# Classification of Sentinel-1  Time Series

SAR data are not especially good for vegetation classification. However they have the great advantage of being independent of cloud cover. Here we investigate the use of S1 time series over a complete growth period for thematic mapping.

Since we have no ground truth data, we will use the Canada AAFC Annual Crop Inventory, which is also on the GEE archive. In particular the 2017 inventory for an area in southern Saskatchewan. This area consists of large agricultural fields, well-defined crops, and flat terrain (a big advantage for SAR measurement).

Multilook SAR image data are not normally distributed, rather they are gamma distributed. The GEE classifiers might be expected not to work so well, so we will use Tensorflow to program a more flexible neural network classifier.

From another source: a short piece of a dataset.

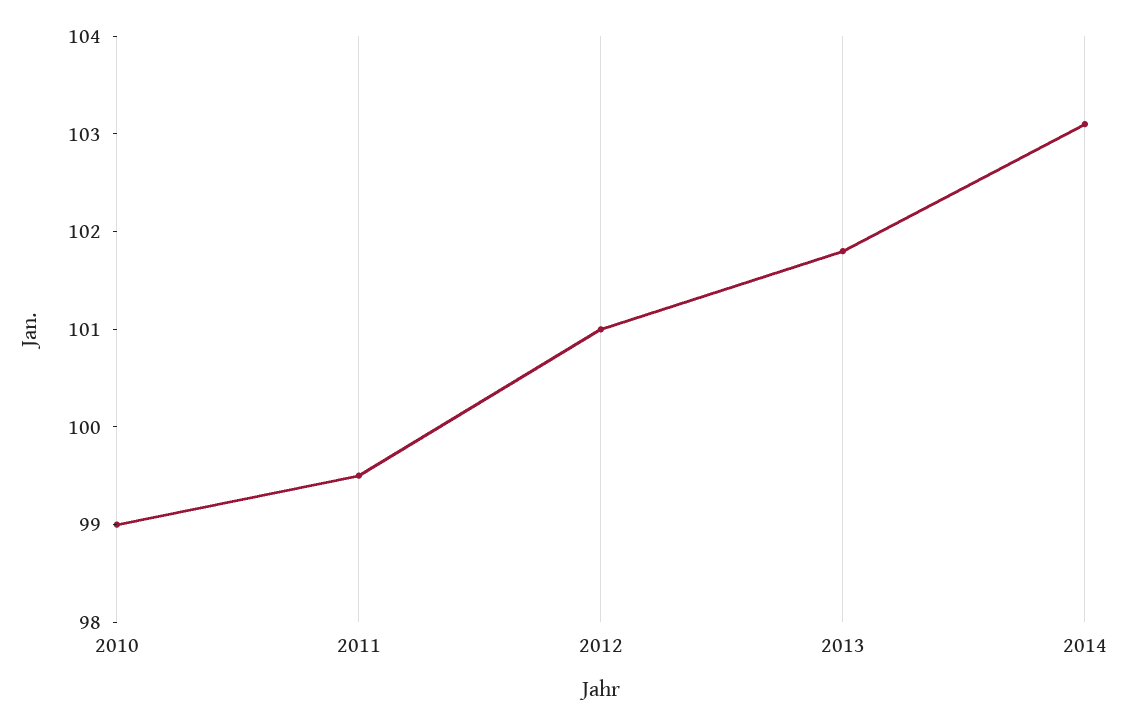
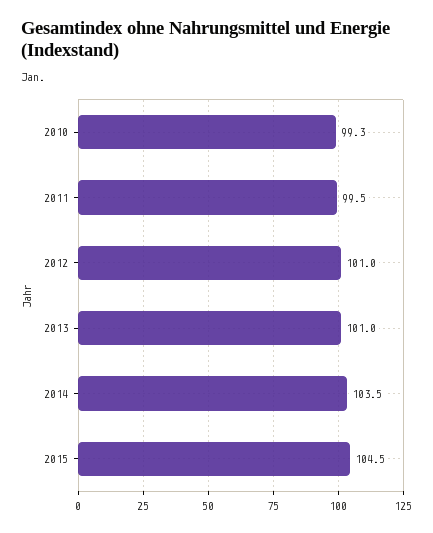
2010: 99 -> 99.3
2013: 101.8 -> 101
2014: 103.1 -> 103.5
2015: none -> 104.5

__First of all we grab a time series for the region of interest over the 2017 growing season (March to October):__

In [1]:
%matplotlib inline
import ee
from auxil.eeWishart import omnibus
ee.Initialize()
poly = ee.Geometry({'geodesic': False, 'type': 'Polygon', 'coordinates': [[[-105.10328600000001, 50.24327999999998], 
                                                                           [-104.66649400000001, 50.24327999999998], 
                                                                           [-104.66649400000001, 50.46604134048255], 
                                                                           [-105.10328600000001, 50.46604134048255], 
                                                                           [-105.10328600000001, 50.24327999999998]]]})
collection = ee.ImageCollection('COPERNICUS/S1_GRD_FLOAT') \
                      .filterBounds(poly) \
                      .filterDate(ee.Date('2017-03-01'), ee.Date('2017-11-01')) \
                      .filter(ee.Filter.eq('transmitterReceiverPolarisation', ['VV','VH'])) \
                      .filter(ee.Filter.eq('resolution_meters', 10)) \
                      .filter(ee.Filter.eq('instrumentMode', 'IW')) \
                      .filter(ee.Filter.eq('relativeOrbitNumber_start',5)) \
                      .filter(ee.Filter.eq('orbitProperties_pass', 'ASCENDING'))  
collection = collection.sort('system:time_start')

collection.size().getInfo()

19

__Next, we transform the collection into a multiband image with linear intensities, pre-processed with the refined Lee filter:__

In [2]:
from auxil.eeRL import refinedLee
import math

def get_vvvh(image):   
    ''' get 'VV' and 'VH' bands from sentinel-1 imageCollection '''
    return image.select('VV','VH')

timeseries = collection \
            .map(get_vvvh) \
            .map(refinedLee) \
            .toBands() \
            .clip(poly) \
            .float() 

timeseries.bandNames().length().getInfo()

38

__The class lables are conveniently obtained from the GEE archive of the Canadian AAFC Annual Crop Inventory for the year 2017, and we append them as an additional band (band 39):__ 

In [3]:
crop2017 = ee.ImageCollection('AAFC/ACI') \
    .filter(ee.Filter.date('2017-01-01', '2017-12-01')) \
    .first() \
    .clip(poly)\
    .float()
labeled_timeseries = ee.Image.cat(timeseries,crop2017)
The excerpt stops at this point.